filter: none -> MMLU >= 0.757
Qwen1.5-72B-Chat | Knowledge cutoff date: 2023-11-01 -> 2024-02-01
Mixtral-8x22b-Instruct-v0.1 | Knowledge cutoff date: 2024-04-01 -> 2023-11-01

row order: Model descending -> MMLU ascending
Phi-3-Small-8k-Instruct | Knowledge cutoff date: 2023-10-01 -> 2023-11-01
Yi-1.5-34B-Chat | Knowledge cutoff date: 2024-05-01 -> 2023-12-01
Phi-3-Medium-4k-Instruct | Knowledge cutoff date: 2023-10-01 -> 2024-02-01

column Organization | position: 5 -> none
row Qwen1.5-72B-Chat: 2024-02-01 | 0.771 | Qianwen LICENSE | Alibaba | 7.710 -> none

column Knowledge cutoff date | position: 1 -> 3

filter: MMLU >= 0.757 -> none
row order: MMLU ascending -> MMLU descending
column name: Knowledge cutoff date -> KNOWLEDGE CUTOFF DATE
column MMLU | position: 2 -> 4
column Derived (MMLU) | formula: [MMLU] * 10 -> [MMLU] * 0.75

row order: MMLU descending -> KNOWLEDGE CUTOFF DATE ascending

----

(TASK):
Repeat the whole listing above exactly.

(TASK ANSWER):
filter: none -> MMLU >= 0.757
Qwen1.5-72B-Chat | Knowledge cutoff date: 2023-11-01 -> 2024-02-01
Mixtral-8x22b-Instruct-v0.1 | Knowledge cutoff date: 2024-04-01 -> 2023-11-01

row order: Model descending -> MMLU ascending
Phi-3-Small-8k-Instruct | Knowledge cutoff date: 2023-10-01 -> 2023-11-01
Yi-1.5-34B-Chat | Knowledge cutoff date: 2024-05-01 -> 2023-12-01
Phi-3-Medium-4k-Instruct | Knowledge cutoff date: 2023-10-01 -> 2024-02-01

column Organization | position: 5 -> none
row Qwen1.5-72B-Chat: 2024-02-01 | 0.771 | Qianwen LICENSE | Alibaba | 7.710 -> none

column Knowledge cutoff date | position: 1 -> 3

filter: MMLU >= 0.757 -> none
row order: MMLU ascending -> MMLU descending
column name: Knowledge cutoff date -> KNOWLEDGE CUTOFF DATE
column MMLU | position: 2 -> 4
column Derived (MMLU) | formula: [MMLU] * 10 -> [MMLU] * 0.75

row order: MMLU descending -> KNOWLEDGE CUTOFF DATE ascending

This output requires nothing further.